● **Source information**
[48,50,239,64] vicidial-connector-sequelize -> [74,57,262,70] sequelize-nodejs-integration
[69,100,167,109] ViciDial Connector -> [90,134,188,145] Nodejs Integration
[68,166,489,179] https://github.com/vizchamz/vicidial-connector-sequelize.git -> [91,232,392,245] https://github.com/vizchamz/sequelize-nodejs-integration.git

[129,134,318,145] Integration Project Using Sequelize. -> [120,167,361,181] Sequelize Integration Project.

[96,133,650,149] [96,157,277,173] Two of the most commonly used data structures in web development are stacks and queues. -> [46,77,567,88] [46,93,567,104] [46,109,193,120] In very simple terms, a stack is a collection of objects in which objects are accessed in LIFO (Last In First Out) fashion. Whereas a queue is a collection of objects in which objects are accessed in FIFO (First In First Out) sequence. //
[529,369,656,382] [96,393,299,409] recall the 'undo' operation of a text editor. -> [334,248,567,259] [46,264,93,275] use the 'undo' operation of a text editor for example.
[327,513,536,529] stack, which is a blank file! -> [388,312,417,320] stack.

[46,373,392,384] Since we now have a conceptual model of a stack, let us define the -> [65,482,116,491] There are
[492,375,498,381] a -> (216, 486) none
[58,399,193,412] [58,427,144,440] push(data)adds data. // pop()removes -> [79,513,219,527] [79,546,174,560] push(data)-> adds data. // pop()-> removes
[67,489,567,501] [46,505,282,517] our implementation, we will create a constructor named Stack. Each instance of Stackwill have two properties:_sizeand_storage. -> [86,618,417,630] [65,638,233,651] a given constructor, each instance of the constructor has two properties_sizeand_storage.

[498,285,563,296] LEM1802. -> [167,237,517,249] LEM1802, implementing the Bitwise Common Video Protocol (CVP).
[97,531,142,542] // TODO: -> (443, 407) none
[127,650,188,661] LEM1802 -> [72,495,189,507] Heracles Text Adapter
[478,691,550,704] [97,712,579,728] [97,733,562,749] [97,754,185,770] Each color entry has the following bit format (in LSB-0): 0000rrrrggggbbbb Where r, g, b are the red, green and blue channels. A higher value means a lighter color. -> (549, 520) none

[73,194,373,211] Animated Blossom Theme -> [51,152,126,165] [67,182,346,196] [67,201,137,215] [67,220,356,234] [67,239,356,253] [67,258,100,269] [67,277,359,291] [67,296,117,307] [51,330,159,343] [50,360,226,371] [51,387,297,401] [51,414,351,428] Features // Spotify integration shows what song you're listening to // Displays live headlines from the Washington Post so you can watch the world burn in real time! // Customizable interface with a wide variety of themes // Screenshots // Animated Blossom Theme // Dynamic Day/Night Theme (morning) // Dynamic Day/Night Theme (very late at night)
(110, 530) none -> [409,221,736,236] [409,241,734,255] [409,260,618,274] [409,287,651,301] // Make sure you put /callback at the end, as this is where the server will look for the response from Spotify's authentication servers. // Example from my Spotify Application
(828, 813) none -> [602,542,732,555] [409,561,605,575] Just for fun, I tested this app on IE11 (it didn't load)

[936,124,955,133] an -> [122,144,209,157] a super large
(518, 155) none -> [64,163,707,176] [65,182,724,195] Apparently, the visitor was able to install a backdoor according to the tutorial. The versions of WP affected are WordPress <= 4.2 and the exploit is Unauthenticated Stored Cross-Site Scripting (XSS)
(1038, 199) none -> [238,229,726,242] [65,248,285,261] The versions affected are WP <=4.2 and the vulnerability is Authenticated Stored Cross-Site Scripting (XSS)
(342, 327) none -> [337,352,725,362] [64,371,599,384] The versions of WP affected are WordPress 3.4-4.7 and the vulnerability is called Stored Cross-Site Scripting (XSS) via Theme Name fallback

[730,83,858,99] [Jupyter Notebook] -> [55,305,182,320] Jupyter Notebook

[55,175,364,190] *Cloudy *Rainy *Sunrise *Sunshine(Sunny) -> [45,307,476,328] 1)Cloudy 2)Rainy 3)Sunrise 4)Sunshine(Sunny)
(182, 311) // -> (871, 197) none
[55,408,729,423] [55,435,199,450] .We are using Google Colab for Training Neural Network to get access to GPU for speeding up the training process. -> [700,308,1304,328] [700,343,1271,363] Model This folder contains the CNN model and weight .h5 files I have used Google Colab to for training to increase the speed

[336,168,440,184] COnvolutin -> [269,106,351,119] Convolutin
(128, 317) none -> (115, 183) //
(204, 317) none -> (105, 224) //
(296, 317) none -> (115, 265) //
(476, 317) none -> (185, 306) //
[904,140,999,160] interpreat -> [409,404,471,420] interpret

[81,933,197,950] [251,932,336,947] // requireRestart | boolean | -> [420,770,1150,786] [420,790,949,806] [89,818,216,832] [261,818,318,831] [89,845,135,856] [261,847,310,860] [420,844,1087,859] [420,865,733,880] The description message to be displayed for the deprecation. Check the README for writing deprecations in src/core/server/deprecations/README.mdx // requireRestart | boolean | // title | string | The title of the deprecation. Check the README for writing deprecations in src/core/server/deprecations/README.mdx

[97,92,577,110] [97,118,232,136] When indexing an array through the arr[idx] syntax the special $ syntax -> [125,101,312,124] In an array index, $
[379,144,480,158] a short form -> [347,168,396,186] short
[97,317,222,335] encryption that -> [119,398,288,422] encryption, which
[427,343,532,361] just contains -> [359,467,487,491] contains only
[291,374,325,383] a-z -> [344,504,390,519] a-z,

● **Assignment**
All that is wanted is the run of lines from the start of the data through the line containing "[492,375,498,381] a -> (216, 486) none", copied word for word.

● **Output for this task**
[48,50,239,64] vicidial-connector-sequelize -> [74,57,262,70] sequelize-nodejs-integration
[69,100,167,109] ViciDial Connector -> [90,134,188,145] Nodejs Integration
[68,166,489,179] https://github.com/vizchamz/vicidial-connector-sequelize.git -> [91,232,392,245] https://github.com/vizchamz/sequelize-nodejs-integration.git

[129,134,318,145] Integration Project Using Sequelize. -> [120,167,361,181] Sequelize Integration Project.

[96,133,650,149] [96,157,277,173] Two of the most commonly used data structures in web development are stacks and queues. -> [46,77,567,88] [46,93,567,104] [46,109,193,120] In very simple terms, a stack is a collection of objects in which objects are accessed in LIFO (Last In First Out) fashion. Whereas a queue is a collection of objects in which objects are accessed in FIFO (First In First Out) sequence. //
[529,369,656,382] [96,393,299,409] recall the 'undo' operation of a text editor. -> [334,248,567,259] [46,264,93,275] use the 'undo' operation of a text editor for example.
[327,513,536,529] stack, which is a blank file! -> [388,312,417,320] stack.

[46,373,392,384] Since we now have a conceptual model of a stack, let us define the -> [65,482,116,491] There are
[492,375,498,381] a -> (216, 486) none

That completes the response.